Huchzermeier, et al. [12] and Murphy and Vess [28] results also associate F2 with Antisocial Personality Disorder. However, Murphy and Vess [30] indicated that the correlation between APD and F2 is weaker than the correlation between BPD and F2, according to Stanlenheim and Von Knorring [7], since BPD includes symptoms of emotional and interpersonal instability, observed in the psychopath, which does not occur in APD, limited to behavioral alterations.

Previous research suggests a higher comorbidity between psychopathy and BPD in women than in men [15]. Certain researchers argued that psychopathy represents a feminine phenotypic expression of personality disorder [16]. The influence of gender in the BPD-psychopathy association has shown little consistency in the results of this review. The articles showed a greater association between men with psychopathy and between women with BPD. However, only one study [21] showed a stronger relationship between the borderline traits and F2 in women, while another [13] showed a greater correlation between F1 and BPD symptoms in men. The rest of articles observed a strong association between psychopathy and BPD for both sexes.
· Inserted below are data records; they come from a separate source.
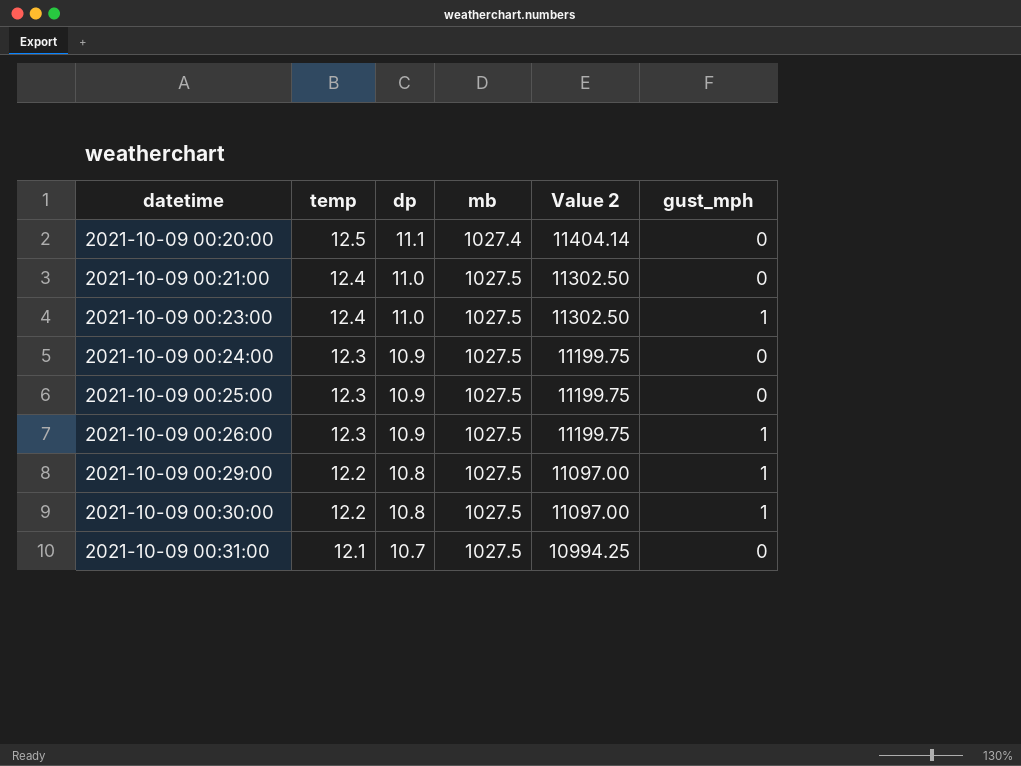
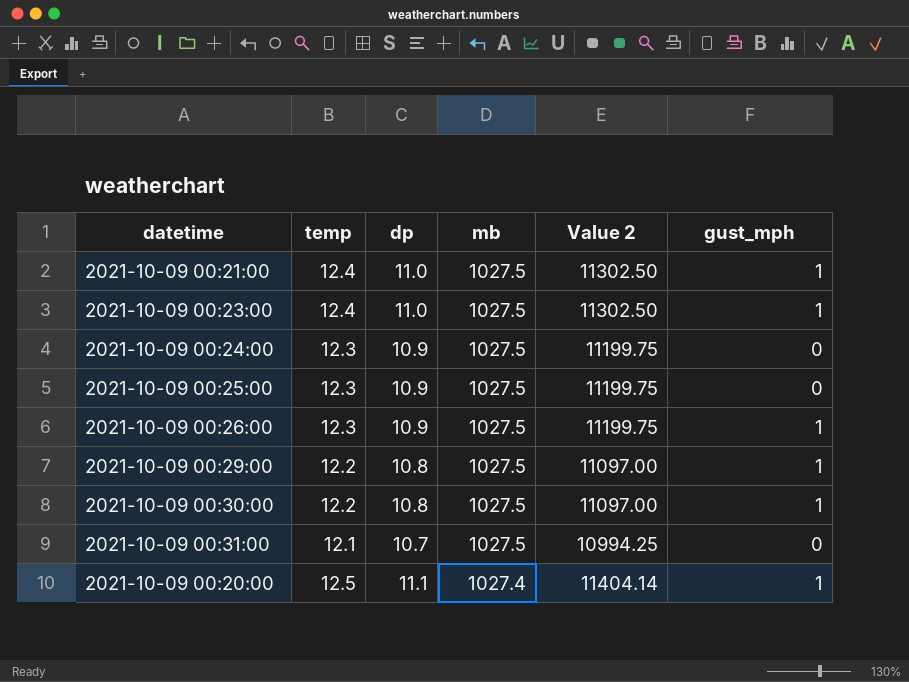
row order: datetime ascending -> mb descending
2021-10-09 00:21:00 | gust_mph: 0 -> 1
2021-10-09 00:20:00 | gust_mph: 0 -> 1

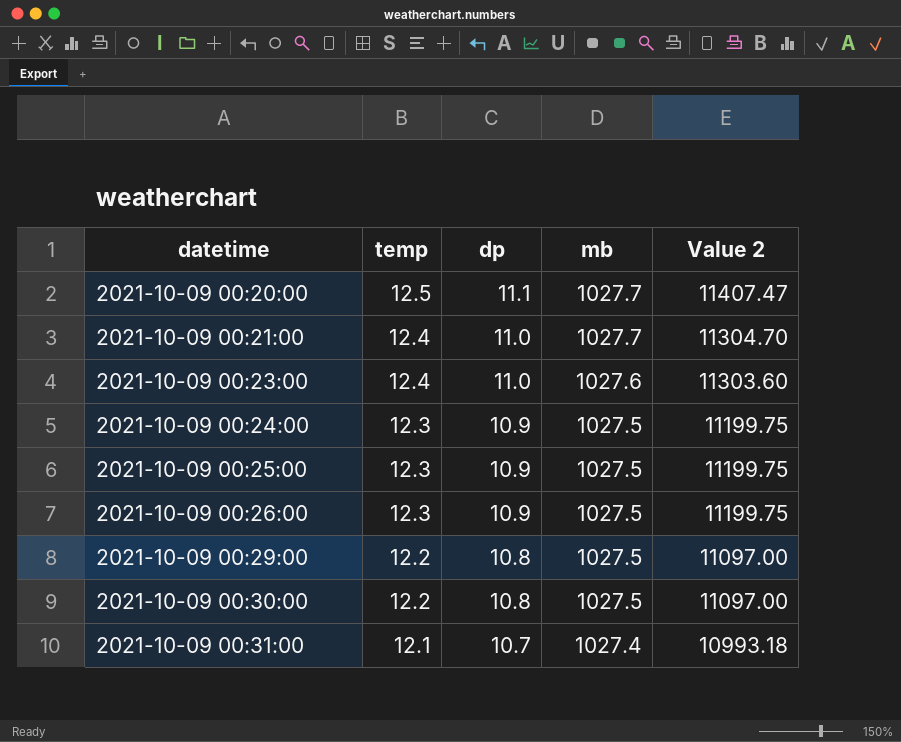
row order: mb descending -> datetime ascending
column gust_mph | position: 6 -> none
2021-10-09 00:20:00 | mb: 1027.4 -> 1027.7
2021-10-09 00:20:00 | Value 2: 11404.14 -> 11407.47
2021-10-09 00:21:00 | mb: 1027.5 -> 1027.7
2021-10-09 00:21:00 | Value 2: 11302.50 -> 11304.70
2021-10-09 00:23:00 | mb: 1027.5 -> 1027.6
2021-10-09 00:23:00 | Value 2: 11302.50 -> 11303.60
2021-10-09 00:31:00 | mb: 1027.5 -> 1027.4
2021-10-09 00:31:00 | Value 2: 10994.25 -> 10993.18

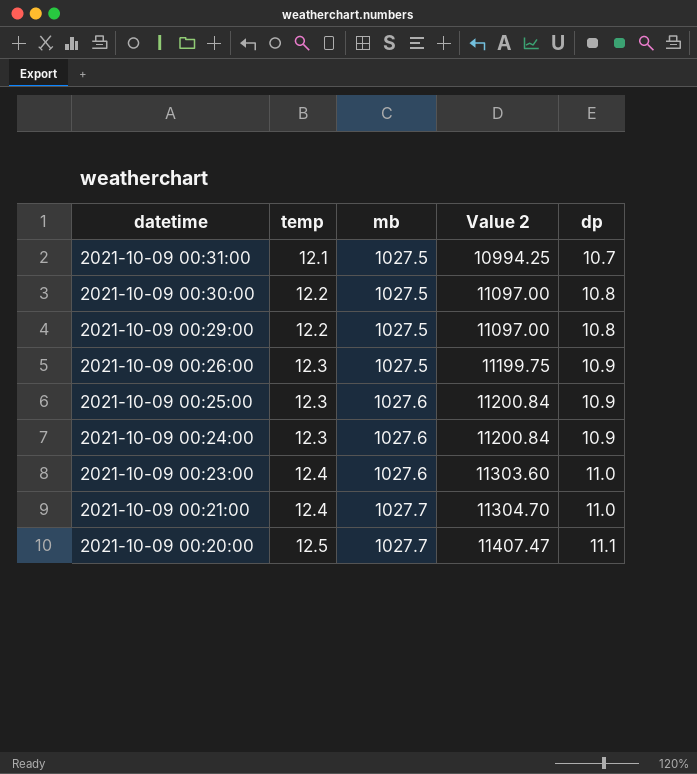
row order: datetime ascending -> datetime descending
column dp | position: 3 -> 5
2021-10-09 00:31:00 | mb: 1027.4 -> 1027.5
2021-10-09 00:31:00 | Value 2: 10993.18 -> 10994.25
2021-10-09 00:25:00 | mb: 1027.5 -> 1027.6
2021-10-09 00:25:00 | Value 2: 11199.75 -> 11200.84
2021-10-09 00:24:00 | mb: 1027.5 -> 1027.6
2021-10-09 00:24:00 | Value 2: 11199.75 -> 11200.84

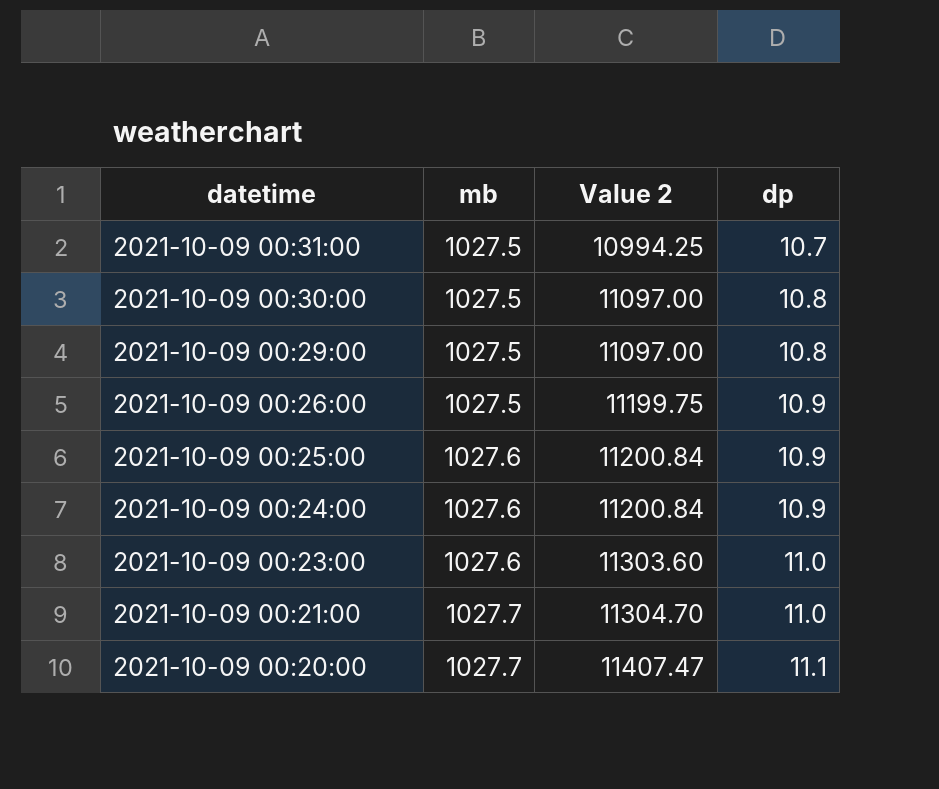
column temp | position: 2 -> none

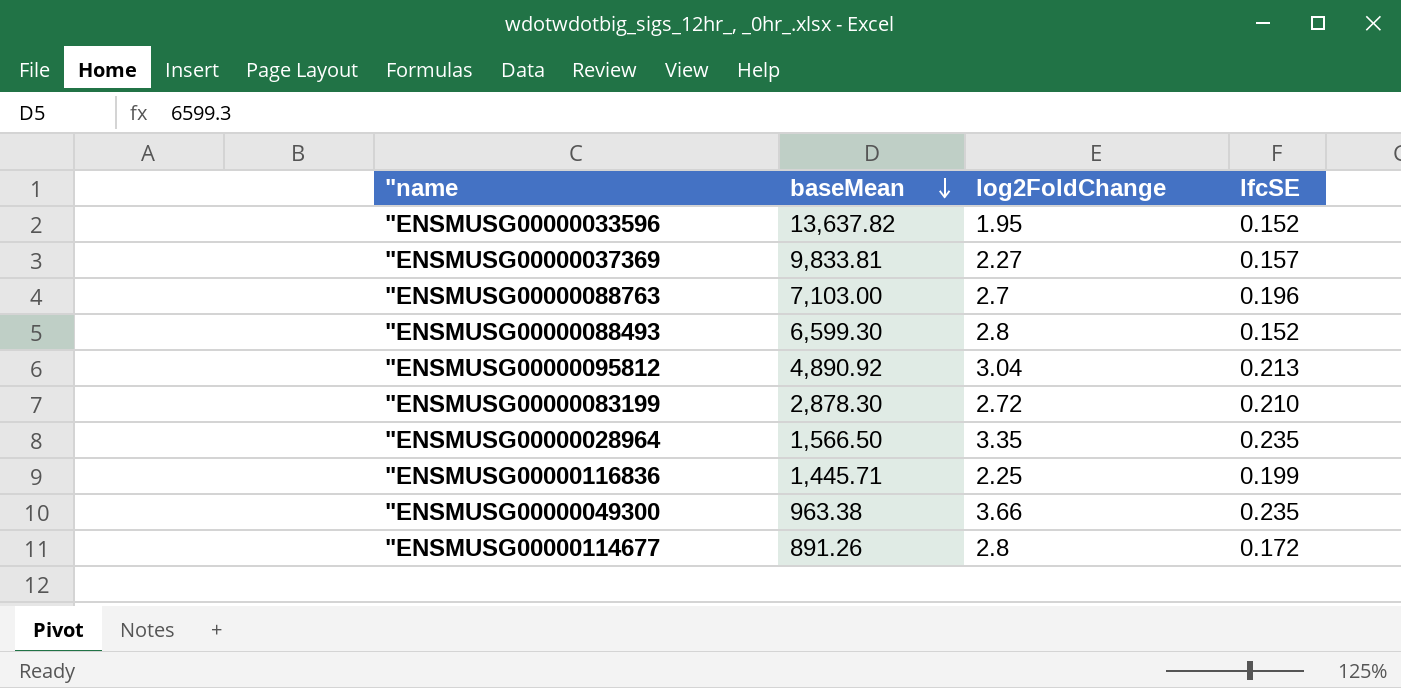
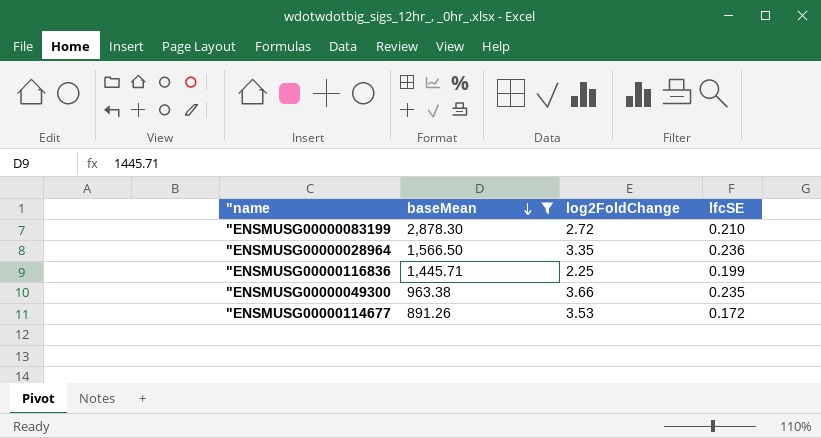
filter: none -> baseMean <= 2,878.30
"ENSMUSG00000028964 | lfcSE: 0.235 -> 0.236
"ENSMUSG00000114677 | log2FoldChange: 2.8 -> 3.53

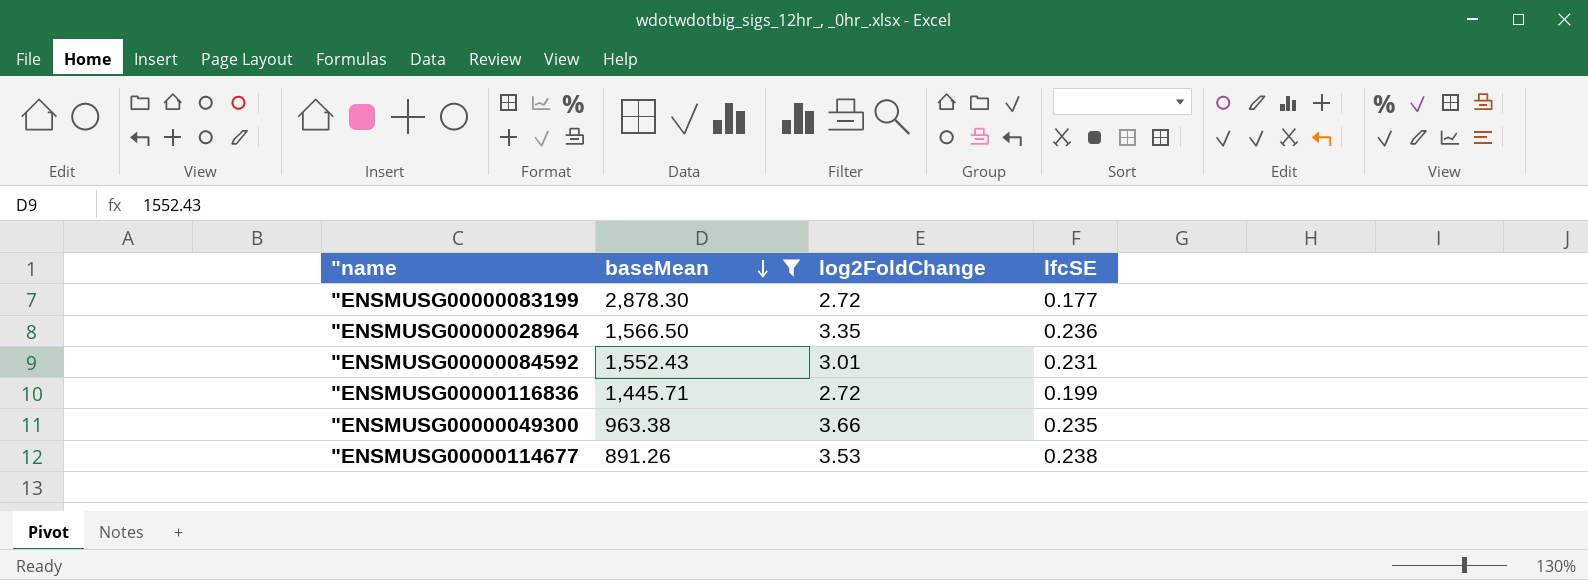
"ENSMUSG00000083199 | lfcSE: 0.210 -> 0.177
row "ENSMUSG00000084592: none -> 1,552.43 | 3.01 | 0.231
"ENSMUSG00000116836 | log2FoldChange: 2.25 -> 2.72
"ENSMUSG00000114677 | lfcSE: 0.172 -> 0.238

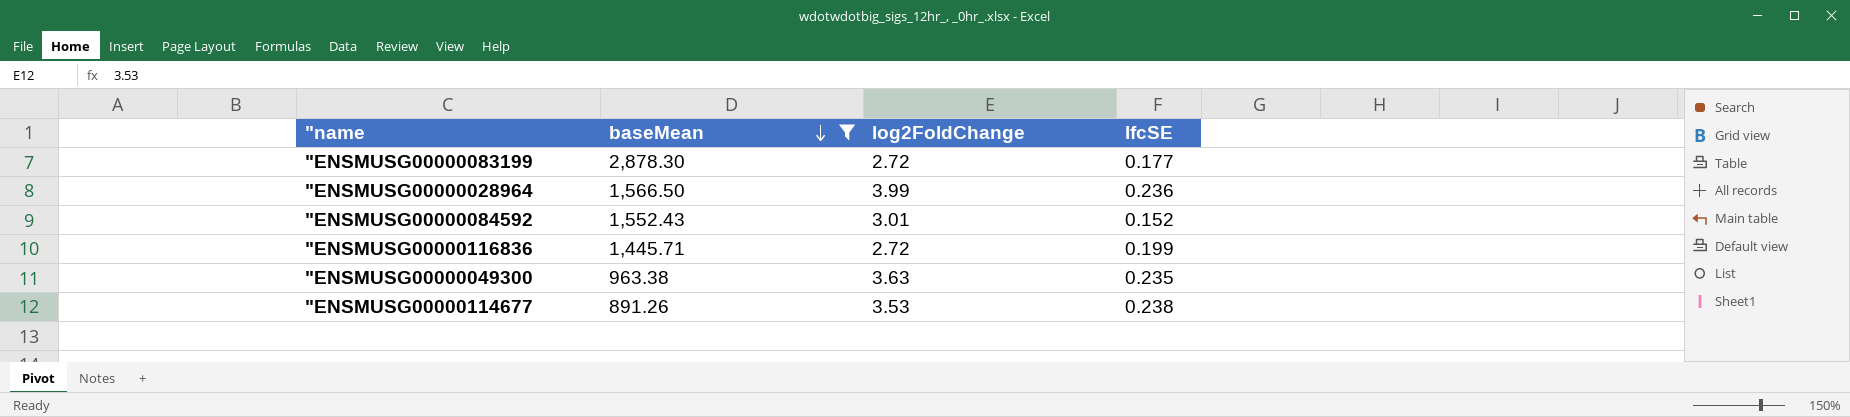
"ENSMUSG00000028964 | log2FoldChange: 3.35 -> 3.99
"ENSMUSG00000084592 | lfcSE: 0.231 -> 0.152
"ENSMUSG00000049300 | log2FoldChange: 3.66 -> 3.63

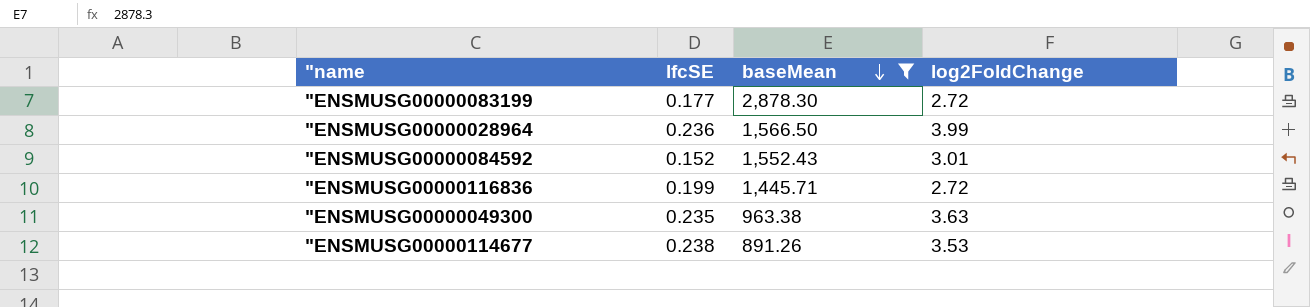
column lfcSE | position: 4 -> 2

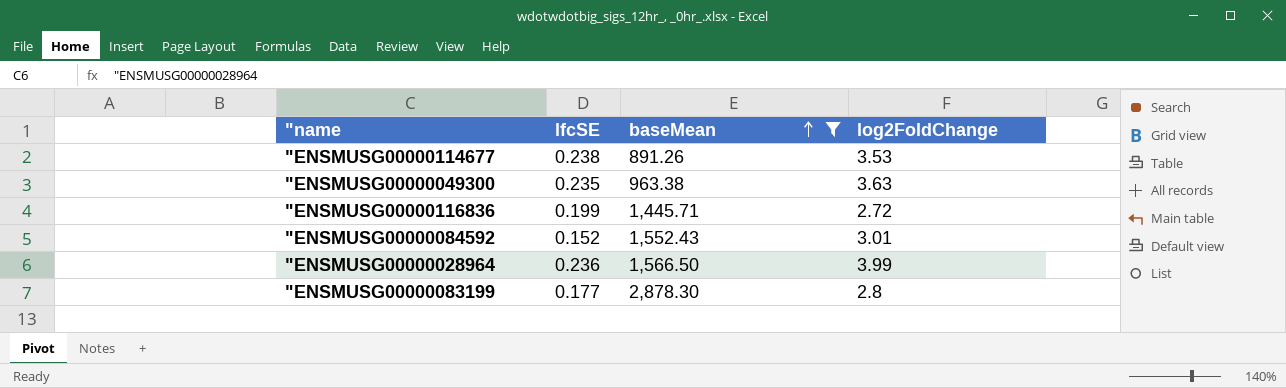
row order: baseMean descending -> baseMean ascending
"ENSMUSG00000083199 | log2FoldChange: 2.72 -> 2.8

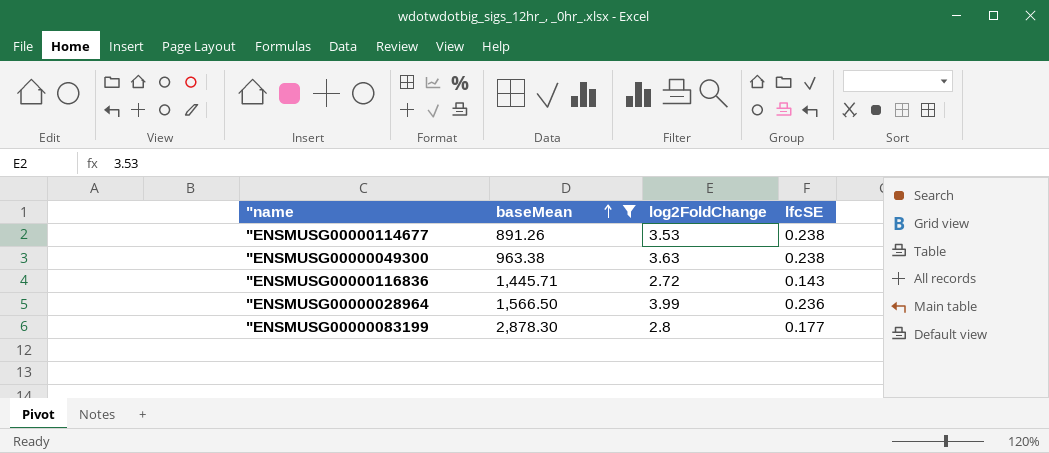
column lfcSE | position: 2 -> 4
row "ENSMUSG00000084592: 0.152 | 1,552.43 | 3.01 -> none
"ENSMUSG00000049300 | lfcSE: 0.235 -> 0.238
"ENSMUSG00000116836 | lfcSE: 0.199 -> 0.143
Finally, only two articles studied a common treatment for psychopathy and BPD. Specifically, both studies have studied the efficacy of treatments applied to BPD, such as scheme therapy [29] or Dialectical Behavior Therapy (DBT) [28], in psychopathic patients, obtaining in both cases positive results.

These common features between BPD and psychopathy are reminiscent of the heboidophrenia historical concept described by Kahlbaum [33]. This disorder affects mental and social behavior changing character and personality and includes antisocial behavior and criminal actions. For Kahlbaum, heboidofrenia is manifested in adolescents who do not follow the norms of coexistence behavior, that are characterized by their own limits search that derive from their own identity, which leads them to impulsive and risky behaviors.

According to the findings compilated in this review, an epidemiological and phenomenological relationship of BPD syndrome and the psychopathic syndrome can be confirmed. BPD features are highly represented in subjects with psychopathy as well as psychopathic traits are highly prevalent in patients with BPD. However, whether this relationship reflects real comorbidity or is the result of a nosological overlapping of the impulsive/unstable diagnostic criteria of BPD and the impulsive items of factor 2 of psychopathy cannot be resolved as yet.

An interesting line of future research might address how psychopathic features, in a dimensional way, could affect the phenomenological presentation of the different BPD subjects, probably defining distinct clinical subtypes associated to different functional outcomes. This could improve our predictive capacities over the course and outcome of the patients and should provide further knowledge about specific treatment needs for BPD patients with increased psychopathic rates.


This review suggests an overlap between borderline personality disorder and factor 2 of psychopathy, which refers to a series of impulsive behaviors such as a lack of planning and irresponsibility and antisocial behavior such as aggression and delinquency [5]. No relationship has been found between the BPD and factor 1, which refers to interpersonal and affective symptoms such as a lack of guilt and empathy, grandiosity, etc. [5].

Although preliminary research suggests that the relationship between psychopathic traits and BPD may be conditioned by gender, specifically by a greater presence of psychopathy in female BPD, [14,16], review of literature did not show consistent evidence for an association with sex.

However, whether this relationship reflects real comorbidity between BPD and factor 2 of psychopathy cannot be resolved as yet. So, future research could focus on the way that psychopathic characteristics affect the phenomenological presentation of BPD and defines different clinical subtypes or different functional outcomes in BPD patients.

Conflicts of Interest and Source of Funding

None of the authors have any financial interests or possible conflicts affecting the objectives or the results of the present manuscript.